A prática da justiça com as próprias mãos no Brasil
Enviada em 10/02/2018
julgamentos da sociedade
É inegável que desde os primórdios da humanidade, o ser humano busca desenvolver seu senso crítico e social perante sua comunidade.Desse modo,faz-se necessária uma reavaliação sobre práticas de justiça com as próprias mãos no Brasil devido ao aumento de casos de atos violentos e julgamentos morais pela própria população.
Dessa maneira,de acordo com a obra politica leviatã,do filosofo Thomas Hobbes,que aborda como tema central a organização social e o Estado natural do homem que busca satisfazer suas necessidades e vontades através do domínio sobre o outro.Atualmente,relatos diários sobre o uso de praticas violentas e linchamentos estão sendo noticiados nas mídias e comentados por parte da população que desacredita nos meios oficias de resolver atos ilegais no país.Seja, pela demora no processo judicial ou no conhecido sistema corrupto que abrange varias camadas da lei no Brasil.
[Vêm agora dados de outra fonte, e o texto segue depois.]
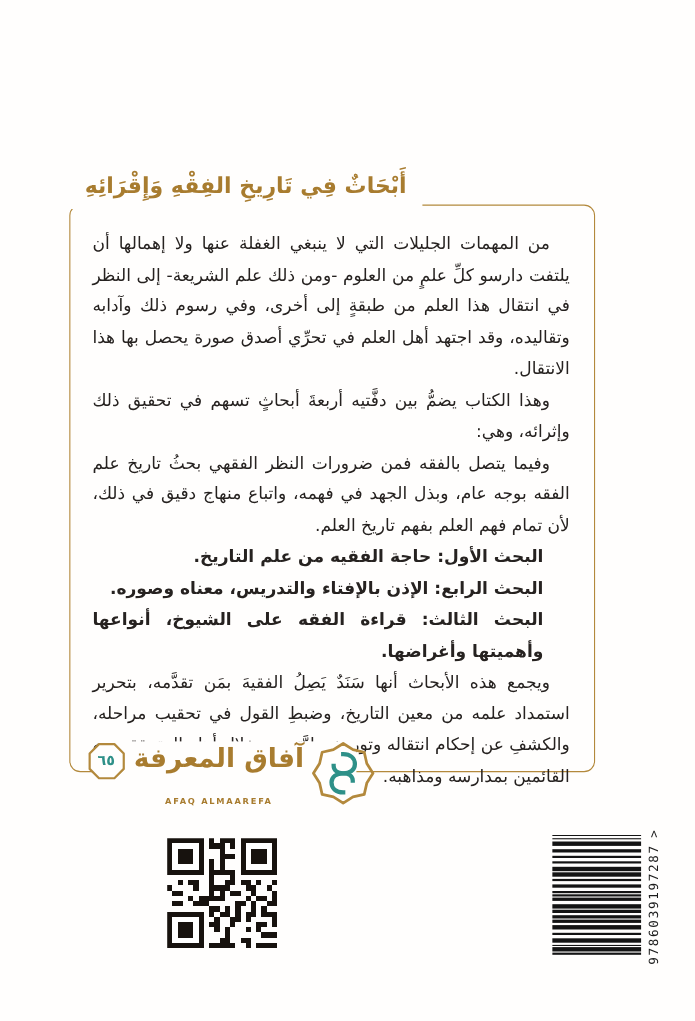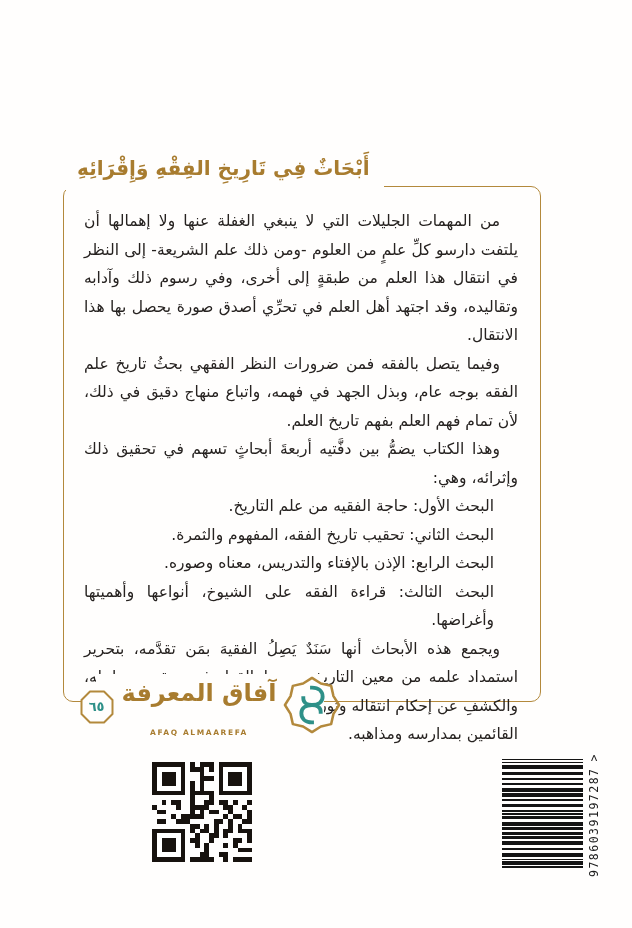"وفيما يتصل بالفقه فمن ضرورات" p { order: before "وهذا الكتاب يضمُّ بين دفَّتيه" -> after "وهذا الكتاب يضمُّ بين دفَّتيه" }
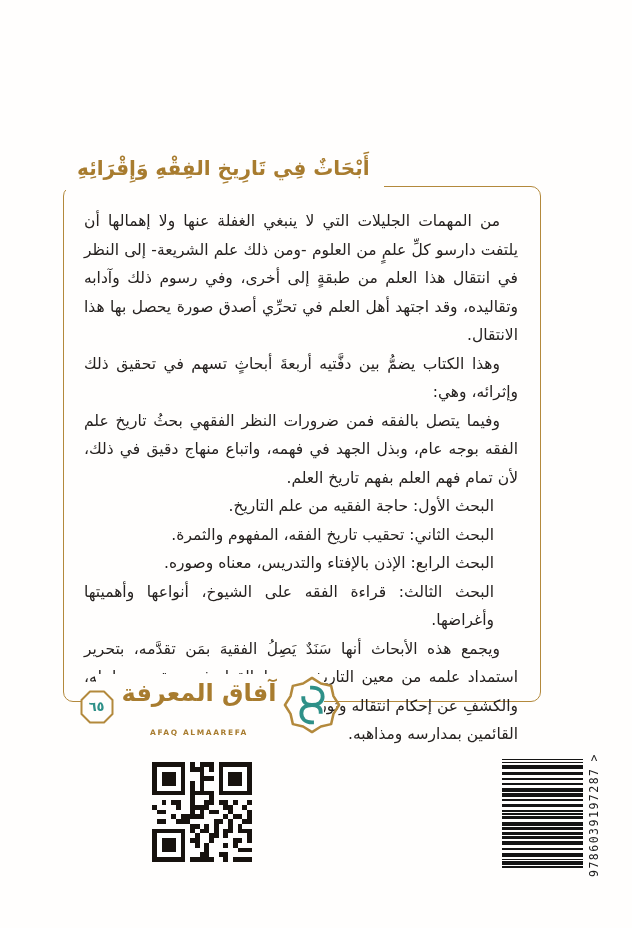"البحث الأول: حاجة الفقيه من" .blurb-list { font-weight: normal -> bold }
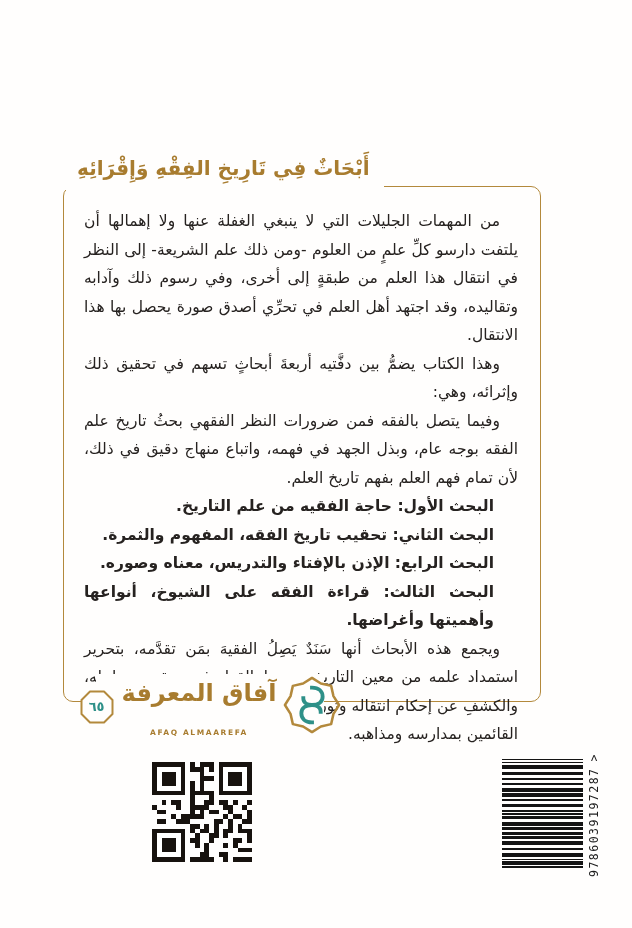"البحث الثاني: تحقيب تاريخ الفقه،" li { html: <li>البحث الثاني: تحقيب تاريخ الفقه، المفهوم والثمرة.</li> -> none }
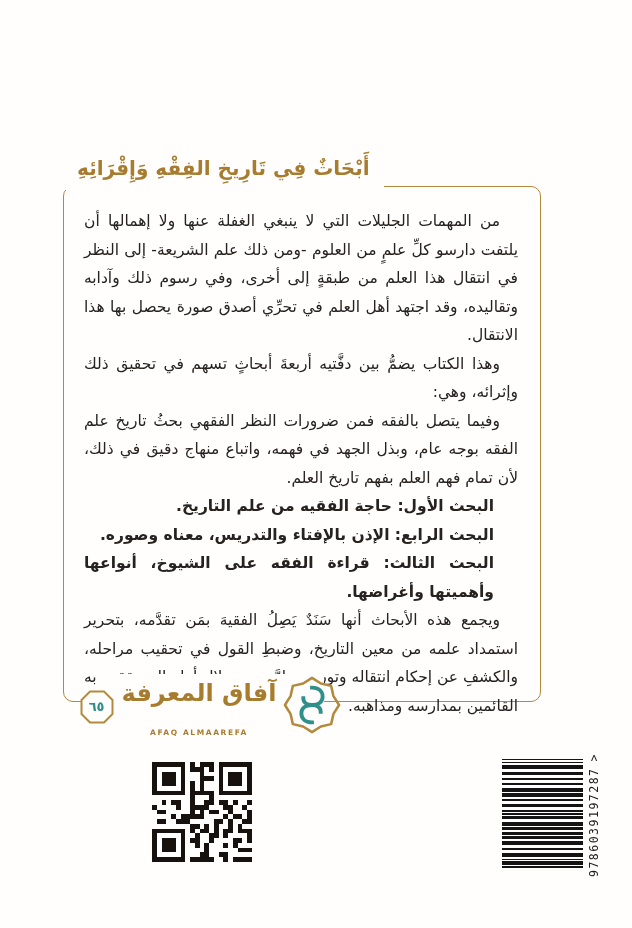"٦٥" .logo-strip { align-items: center -> flex-start }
Nesse contexto, segundo o filosofo Aristóteles:“A base da sociedade é a justiça; o julgamento constitui a ordem da sociedade:ora o julgamento é a aplicação da justiça”. Percebe-se que em muitos casos de roubo,abuso ou morte a pratica da justiça pelas próprias mãos é acompanhada pelo sentimento de vingança e raiva em relação ao julgamento da pessoa culpada.logo, o ato de justiça se transforma em um ato social que é movido pelas emoções de quem julga e não pela razão e verdade do acontecimento em si na sociedade.
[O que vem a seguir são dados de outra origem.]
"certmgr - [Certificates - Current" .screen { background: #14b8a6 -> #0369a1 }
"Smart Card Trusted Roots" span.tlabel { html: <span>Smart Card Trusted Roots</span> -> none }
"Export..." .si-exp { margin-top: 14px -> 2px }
Portanto, de acordo com os fatos cabe ao Estado maior fiscalização e punição em casos de julgamentos populares que resultem em danos físicos e morais ao ser humano julgado.Como também, auxiliar e oferecer recursos para as vítimas afetadas por atos de violência popular. Além disso, o Estado deve problematizar o uso de linchamentos utilizando o código penal para punir esse tipo de agressão, deixando claro para a população que esse tipo de recurso não é um ato aceitável na sociedade e não uma reação esperada diante de um crime.